For this exercise, output the line containing "- For example, you" and every line after it through the end of the records, exactly, and no other line.

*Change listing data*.
__________

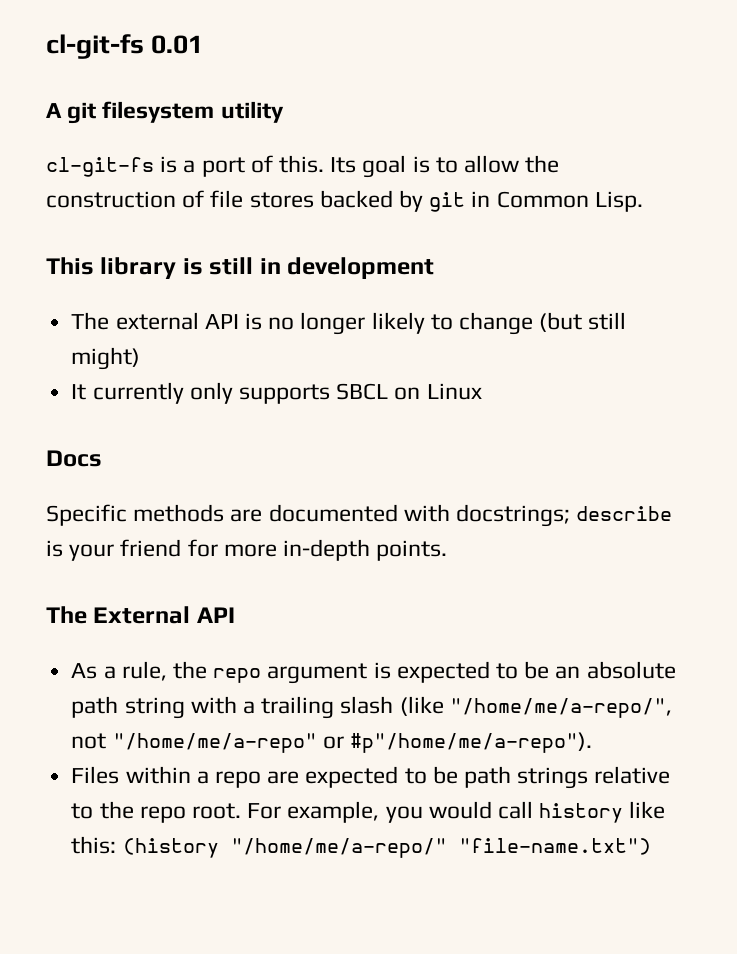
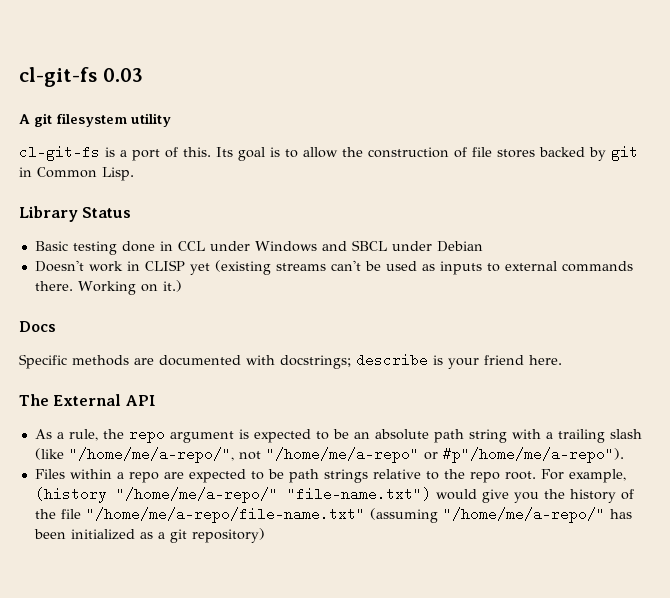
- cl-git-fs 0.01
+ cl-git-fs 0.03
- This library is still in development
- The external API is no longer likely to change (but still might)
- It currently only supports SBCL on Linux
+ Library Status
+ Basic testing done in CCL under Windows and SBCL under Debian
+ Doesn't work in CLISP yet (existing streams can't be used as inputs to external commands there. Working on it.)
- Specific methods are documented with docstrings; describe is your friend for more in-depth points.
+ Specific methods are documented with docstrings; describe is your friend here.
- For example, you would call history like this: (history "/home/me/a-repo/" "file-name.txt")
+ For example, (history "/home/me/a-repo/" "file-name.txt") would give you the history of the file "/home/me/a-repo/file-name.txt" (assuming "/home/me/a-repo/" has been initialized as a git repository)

__________

*Solution to this problem*.
- For example, you would call history like this: (history "/home/me/a-repo/" "file-name.txt")
+ For example, (history "/home/me/a-repo/" "file-name.txt") would give you the history of the file "/home/me/a-repo/file-name.txt" (assuming "/home/me/a-repo/" has been initialized as a git repository)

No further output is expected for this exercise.